▸ The data
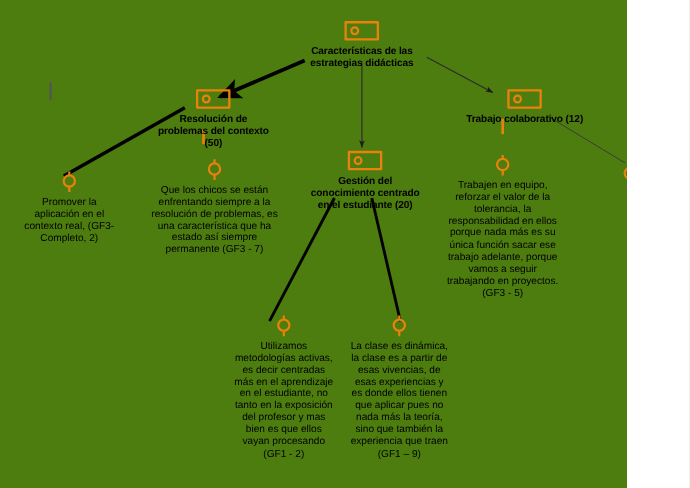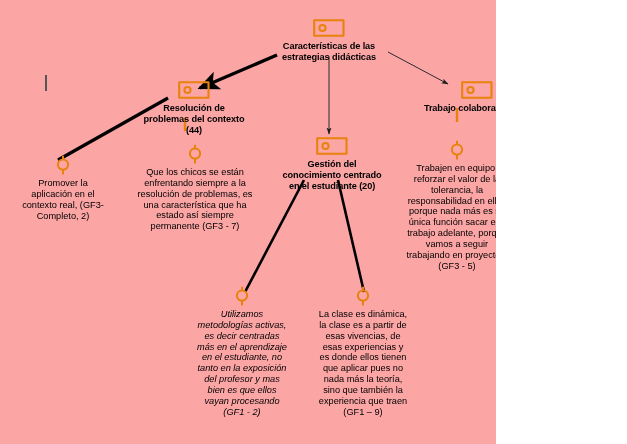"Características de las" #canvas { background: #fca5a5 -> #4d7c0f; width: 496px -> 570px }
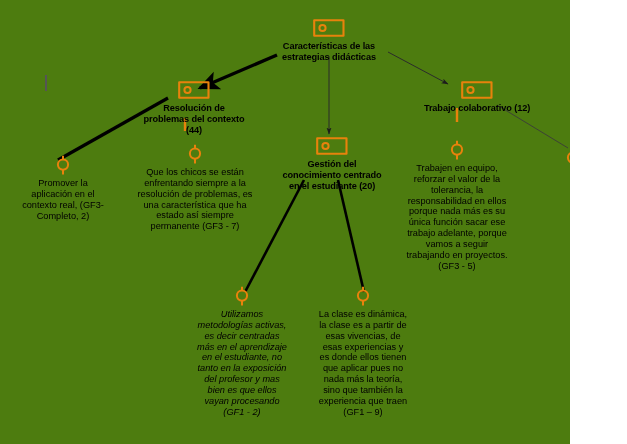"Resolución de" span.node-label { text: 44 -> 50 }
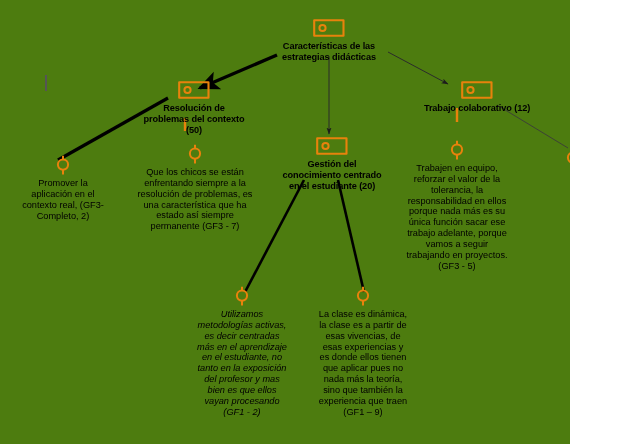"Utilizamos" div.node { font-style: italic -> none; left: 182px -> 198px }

* * *

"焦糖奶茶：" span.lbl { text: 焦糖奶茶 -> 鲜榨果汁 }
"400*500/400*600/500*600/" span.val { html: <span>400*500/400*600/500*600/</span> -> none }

...

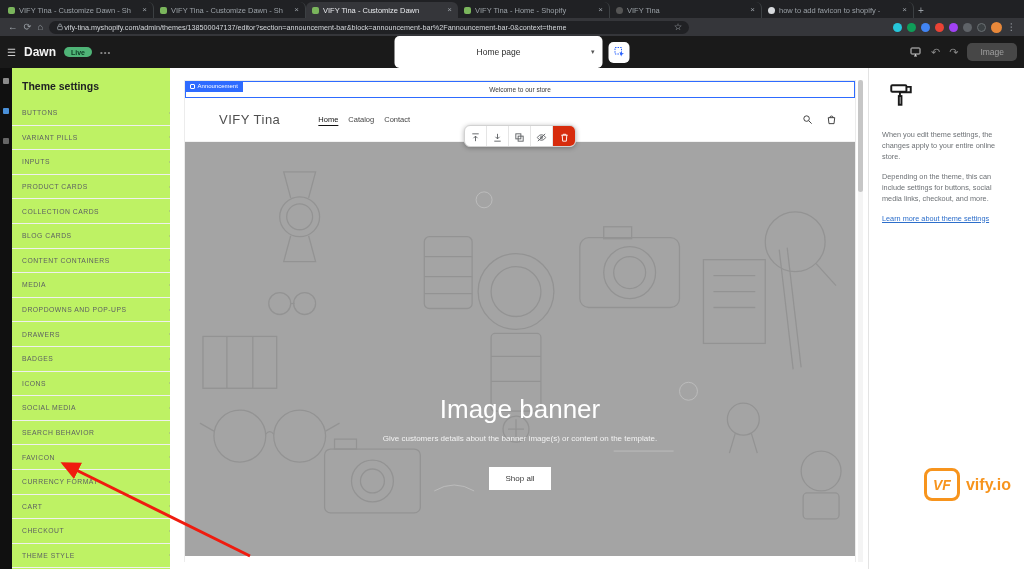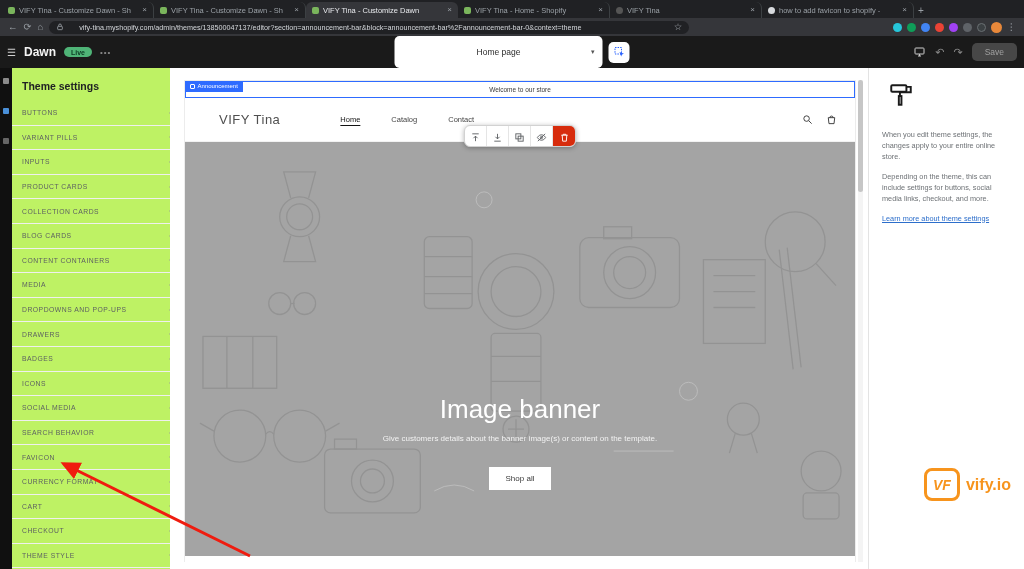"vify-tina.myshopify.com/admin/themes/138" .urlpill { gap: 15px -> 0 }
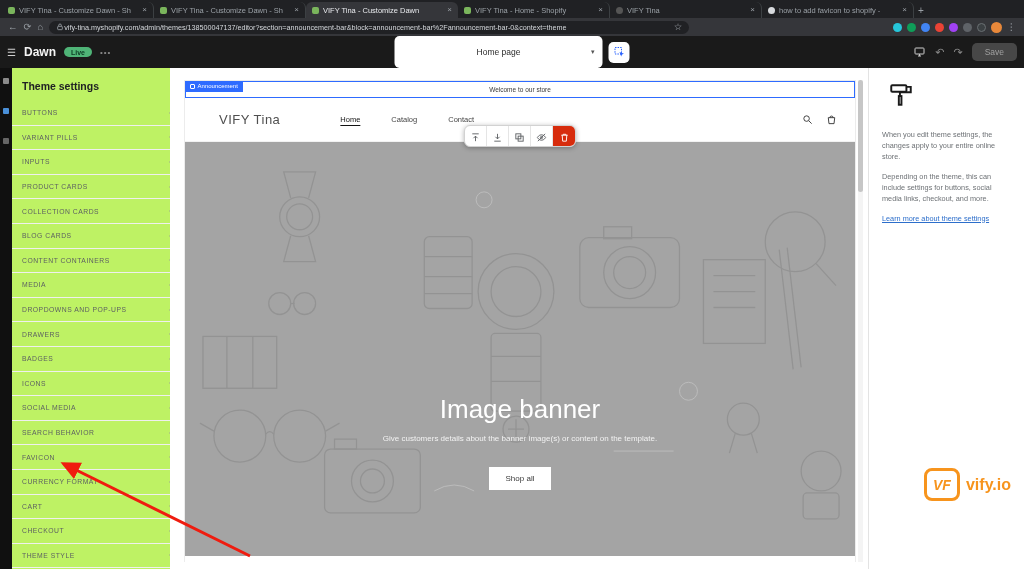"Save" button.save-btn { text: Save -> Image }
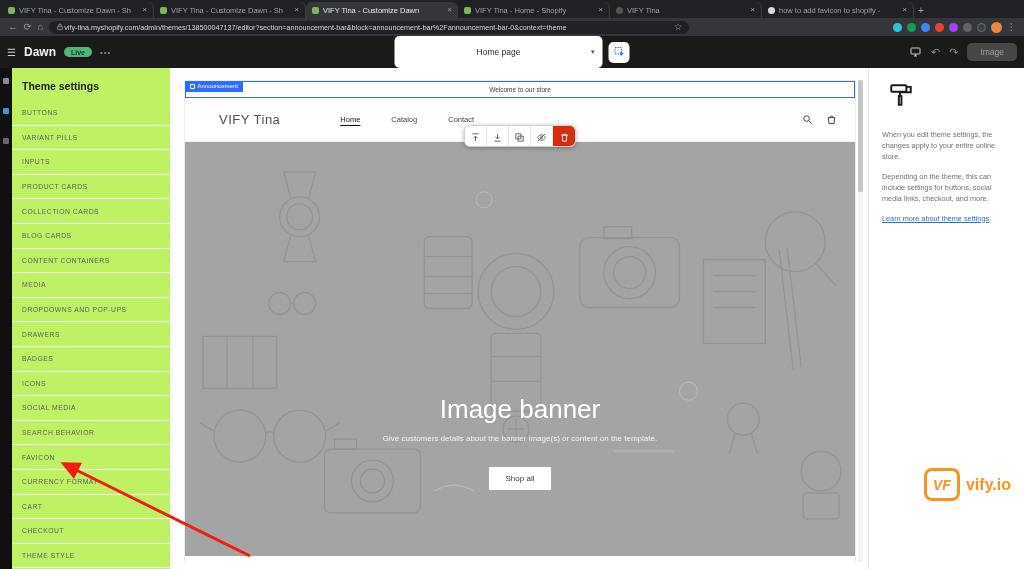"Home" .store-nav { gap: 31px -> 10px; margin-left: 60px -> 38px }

▸ Aim of the task
An exact copy is needed of the stretch above that opens with the line containing "gap: 15px ->" and closes with the line containing "gap: 31px ->"; the pictures are not part of it.

▸ Answer area
"vify-tina.myshopify.com/admin/themes/138" .urlpill { gap: 15px -> 0 }
"Save" button.save-btn { text: Save -> Image }
"Home" .store-nav { gap: 31px -> 10px; margin-left: 60px -> 38px }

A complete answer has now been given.